When purchases and unfinished titles sit in one blob, guilt grows with the thickness. The pile starts to feel like proof that you only plan. In reality part of that thickness is a wishlist, part is in progress, and part is already done. Without status, achievement and unfinished business share one shelf and hide each other. You feel behind even on weeks when you finished something, because the finished thing still looks like clutter.

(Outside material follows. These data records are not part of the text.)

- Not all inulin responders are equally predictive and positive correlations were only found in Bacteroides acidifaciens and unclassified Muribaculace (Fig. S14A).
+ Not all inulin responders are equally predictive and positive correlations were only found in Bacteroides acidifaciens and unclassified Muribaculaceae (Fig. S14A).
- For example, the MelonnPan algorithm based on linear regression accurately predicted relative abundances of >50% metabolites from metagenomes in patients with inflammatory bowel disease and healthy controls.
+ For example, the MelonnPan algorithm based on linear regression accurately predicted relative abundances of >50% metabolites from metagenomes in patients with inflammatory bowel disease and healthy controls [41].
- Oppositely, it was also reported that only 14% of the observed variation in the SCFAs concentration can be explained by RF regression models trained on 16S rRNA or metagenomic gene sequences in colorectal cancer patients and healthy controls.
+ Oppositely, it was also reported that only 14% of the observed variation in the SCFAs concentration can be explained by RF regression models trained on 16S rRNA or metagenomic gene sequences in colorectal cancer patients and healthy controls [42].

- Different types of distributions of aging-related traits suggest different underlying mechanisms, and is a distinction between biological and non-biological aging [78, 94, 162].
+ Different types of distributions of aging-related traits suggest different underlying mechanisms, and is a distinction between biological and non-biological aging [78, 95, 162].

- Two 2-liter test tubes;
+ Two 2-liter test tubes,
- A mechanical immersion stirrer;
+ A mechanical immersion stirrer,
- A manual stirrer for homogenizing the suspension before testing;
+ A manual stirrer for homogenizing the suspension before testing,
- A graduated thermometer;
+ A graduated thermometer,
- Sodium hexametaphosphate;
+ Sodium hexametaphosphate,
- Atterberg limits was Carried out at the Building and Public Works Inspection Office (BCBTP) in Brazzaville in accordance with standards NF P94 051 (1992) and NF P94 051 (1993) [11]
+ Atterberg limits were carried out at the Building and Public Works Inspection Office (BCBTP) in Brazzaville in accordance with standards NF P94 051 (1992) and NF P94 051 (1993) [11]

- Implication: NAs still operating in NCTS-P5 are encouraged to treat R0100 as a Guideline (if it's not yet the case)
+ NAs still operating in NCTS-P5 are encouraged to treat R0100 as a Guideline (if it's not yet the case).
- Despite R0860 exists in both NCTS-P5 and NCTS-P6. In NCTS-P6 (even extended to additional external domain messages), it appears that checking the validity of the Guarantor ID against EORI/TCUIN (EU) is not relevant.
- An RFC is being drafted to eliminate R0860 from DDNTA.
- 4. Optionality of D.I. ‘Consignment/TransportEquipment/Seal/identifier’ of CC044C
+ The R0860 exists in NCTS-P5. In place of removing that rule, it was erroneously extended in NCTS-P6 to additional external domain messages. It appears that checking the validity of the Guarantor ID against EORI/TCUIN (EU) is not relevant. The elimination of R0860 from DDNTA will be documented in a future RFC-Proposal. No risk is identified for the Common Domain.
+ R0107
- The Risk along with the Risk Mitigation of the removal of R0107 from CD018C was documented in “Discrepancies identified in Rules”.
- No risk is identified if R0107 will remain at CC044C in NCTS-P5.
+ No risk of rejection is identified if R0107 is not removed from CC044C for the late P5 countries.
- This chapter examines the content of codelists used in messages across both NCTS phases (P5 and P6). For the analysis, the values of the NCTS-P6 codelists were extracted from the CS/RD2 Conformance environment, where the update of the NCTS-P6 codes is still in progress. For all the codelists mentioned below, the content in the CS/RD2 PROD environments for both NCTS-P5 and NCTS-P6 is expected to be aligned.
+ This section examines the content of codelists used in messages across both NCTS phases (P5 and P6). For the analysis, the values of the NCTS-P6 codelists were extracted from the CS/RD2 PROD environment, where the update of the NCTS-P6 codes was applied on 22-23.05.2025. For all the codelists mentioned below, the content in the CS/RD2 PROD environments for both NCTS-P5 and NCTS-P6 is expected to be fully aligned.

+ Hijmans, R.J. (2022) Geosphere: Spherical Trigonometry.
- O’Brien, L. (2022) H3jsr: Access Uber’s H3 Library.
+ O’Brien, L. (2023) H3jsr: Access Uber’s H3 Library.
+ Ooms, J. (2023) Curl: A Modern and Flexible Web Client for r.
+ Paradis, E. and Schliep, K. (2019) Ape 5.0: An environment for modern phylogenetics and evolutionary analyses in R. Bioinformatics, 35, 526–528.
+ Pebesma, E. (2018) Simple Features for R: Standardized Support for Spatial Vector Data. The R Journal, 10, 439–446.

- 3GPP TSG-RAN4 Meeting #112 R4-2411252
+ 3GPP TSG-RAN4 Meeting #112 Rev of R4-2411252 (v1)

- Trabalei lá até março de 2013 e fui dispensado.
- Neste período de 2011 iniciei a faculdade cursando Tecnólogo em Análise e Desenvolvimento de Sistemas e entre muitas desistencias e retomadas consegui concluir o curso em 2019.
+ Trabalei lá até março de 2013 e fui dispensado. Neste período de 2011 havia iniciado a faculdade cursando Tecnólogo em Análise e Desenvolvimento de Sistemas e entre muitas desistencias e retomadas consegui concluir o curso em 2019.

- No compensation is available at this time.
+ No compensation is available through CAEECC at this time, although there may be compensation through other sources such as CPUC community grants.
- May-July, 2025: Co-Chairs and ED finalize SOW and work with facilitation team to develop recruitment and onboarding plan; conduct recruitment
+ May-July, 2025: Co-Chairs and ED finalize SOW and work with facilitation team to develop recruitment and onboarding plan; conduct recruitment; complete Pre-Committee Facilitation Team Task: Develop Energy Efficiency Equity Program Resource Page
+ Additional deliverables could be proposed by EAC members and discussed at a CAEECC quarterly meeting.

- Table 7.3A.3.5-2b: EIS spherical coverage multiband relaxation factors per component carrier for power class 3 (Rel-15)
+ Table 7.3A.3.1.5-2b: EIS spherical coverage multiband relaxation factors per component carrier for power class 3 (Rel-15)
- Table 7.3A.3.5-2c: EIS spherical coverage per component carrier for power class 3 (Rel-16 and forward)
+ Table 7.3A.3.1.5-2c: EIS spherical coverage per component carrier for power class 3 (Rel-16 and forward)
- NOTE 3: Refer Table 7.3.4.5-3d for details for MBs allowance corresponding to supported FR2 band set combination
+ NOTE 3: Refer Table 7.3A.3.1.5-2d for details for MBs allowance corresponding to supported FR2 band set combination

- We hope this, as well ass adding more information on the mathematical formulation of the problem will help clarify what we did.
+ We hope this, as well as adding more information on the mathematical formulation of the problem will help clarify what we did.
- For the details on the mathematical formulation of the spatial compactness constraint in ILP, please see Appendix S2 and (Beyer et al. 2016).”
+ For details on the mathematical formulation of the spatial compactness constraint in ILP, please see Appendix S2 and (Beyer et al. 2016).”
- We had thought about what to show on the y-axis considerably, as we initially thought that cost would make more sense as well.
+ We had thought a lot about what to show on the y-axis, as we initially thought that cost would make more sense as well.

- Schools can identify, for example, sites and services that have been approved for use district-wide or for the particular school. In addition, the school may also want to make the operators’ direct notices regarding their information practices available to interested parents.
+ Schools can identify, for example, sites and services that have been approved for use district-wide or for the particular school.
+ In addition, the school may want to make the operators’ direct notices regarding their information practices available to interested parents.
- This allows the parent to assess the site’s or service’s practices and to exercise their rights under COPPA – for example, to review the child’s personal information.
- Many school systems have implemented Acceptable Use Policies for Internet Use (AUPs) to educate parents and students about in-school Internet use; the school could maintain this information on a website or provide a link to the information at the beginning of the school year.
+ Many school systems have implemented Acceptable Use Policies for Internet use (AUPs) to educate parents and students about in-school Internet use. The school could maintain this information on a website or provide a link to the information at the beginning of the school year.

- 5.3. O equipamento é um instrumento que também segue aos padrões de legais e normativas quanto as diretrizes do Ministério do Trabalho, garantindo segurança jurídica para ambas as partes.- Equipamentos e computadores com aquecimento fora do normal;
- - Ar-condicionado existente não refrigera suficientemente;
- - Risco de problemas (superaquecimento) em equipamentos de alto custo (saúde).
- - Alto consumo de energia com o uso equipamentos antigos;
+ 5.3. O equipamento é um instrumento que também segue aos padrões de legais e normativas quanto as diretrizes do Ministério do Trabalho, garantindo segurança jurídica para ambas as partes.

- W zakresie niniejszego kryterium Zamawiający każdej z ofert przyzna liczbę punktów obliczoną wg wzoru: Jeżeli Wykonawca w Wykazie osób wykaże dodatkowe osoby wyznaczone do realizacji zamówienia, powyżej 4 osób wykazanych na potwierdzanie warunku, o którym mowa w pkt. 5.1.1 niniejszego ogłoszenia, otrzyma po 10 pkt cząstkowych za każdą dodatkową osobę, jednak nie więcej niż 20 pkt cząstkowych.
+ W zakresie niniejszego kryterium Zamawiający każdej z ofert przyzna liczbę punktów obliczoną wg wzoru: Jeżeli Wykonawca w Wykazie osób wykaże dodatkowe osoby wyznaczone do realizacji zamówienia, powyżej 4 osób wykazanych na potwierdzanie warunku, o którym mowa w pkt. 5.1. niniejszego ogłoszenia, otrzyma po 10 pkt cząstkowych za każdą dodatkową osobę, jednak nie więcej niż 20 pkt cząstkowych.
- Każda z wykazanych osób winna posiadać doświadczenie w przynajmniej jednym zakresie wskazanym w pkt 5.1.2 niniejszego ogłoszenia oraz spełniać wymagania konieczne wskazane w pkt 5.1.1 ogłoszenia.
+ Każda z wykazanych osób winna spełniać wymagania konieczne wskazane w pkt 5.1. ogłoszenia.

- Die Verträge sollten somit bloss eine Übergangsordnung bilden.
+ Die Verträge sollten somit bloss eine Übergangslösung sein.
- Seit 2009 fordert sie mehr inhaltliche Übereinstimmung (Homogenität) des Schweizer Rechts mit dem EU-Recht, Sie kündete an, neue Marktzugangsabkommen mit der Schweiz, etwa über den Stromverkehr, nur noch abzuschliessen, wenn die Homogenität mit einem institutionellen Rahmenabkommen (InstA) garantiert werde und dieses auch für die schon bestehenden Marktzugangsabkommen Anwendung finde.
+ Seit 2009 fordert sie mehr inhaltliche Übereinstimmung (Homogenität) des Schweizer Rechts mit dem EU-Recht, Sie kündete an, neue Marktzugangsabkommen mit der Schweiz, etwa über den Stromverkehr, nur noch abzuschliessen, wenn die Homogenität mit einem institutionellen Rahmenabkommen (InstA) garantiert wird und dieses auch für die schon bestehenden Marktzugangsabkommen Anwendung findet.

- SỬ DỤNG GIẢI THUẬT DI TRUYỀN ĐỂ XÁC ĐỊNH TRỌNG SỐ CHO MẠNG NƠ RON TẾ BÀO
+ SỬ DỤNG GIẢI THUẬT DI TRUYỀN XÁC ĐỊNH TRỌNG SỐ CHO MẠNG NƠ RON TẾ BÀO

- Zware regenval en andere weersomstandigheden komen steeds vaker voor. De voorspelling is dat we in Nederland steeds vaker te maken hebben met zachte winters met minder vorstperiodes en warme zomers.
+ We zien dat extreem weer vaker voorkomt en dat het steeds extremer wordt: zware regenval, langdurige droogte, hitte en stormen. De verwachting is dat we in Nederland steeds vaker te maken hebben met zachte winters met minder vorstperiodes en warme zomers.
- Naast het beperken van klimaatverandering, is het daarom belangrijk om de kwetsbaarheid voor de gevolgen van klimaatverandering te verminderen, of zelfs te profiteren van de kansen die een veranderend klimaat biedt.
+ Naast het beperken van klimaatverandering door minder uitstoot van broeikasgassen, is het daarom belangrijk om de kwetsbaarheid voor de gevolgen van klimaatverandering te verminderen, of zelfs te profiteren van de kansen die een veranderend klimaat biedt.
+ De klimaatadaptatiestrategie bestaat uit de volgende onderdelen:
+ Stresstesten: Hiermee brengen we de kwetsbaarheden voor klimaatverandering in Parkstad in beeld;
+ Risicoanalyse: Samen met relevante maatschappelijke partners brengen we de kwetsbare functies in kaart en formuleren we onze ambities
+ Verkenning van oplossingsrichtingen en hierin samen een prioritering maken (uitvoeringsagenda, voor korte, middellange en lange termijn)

I used to keep titles in a notes app and rely on memory for whether I had finished them. Memory is not kind. Similar titles blur. A book that was “reading” stays “reading” for half a year because nothing forces a decision. If the list will not speak, you re-judge from scratch every time. That judgment cost eventually outweighs the pleasure of opening a page. Reading starts to feel administratively expensive before a single sentence is enjoyed.
The emotional tone of a messy shelf matters too. A mixed pile whispers that you are failing at organization. A sorted shelf, even a simple one, whispers that you have a next move. Whispered next moves are how tired evenings still begin a chapter.
Three Buckets Are Enough to Breathe
Before elaborate tags, most people need three plain states:
- Want to read — wishlist, not started
- Reading — in progress
- Finished — completed
With only those buckets, candidates for next and the book in your hands stop colliding. Stack titles in want-to-read, move one to reading when you begin, mark finished when you close it, and leave a short note if you have energy. It is not a grand workflow. It is a shelf with three doors, and doors are enough for most domestic reading lives.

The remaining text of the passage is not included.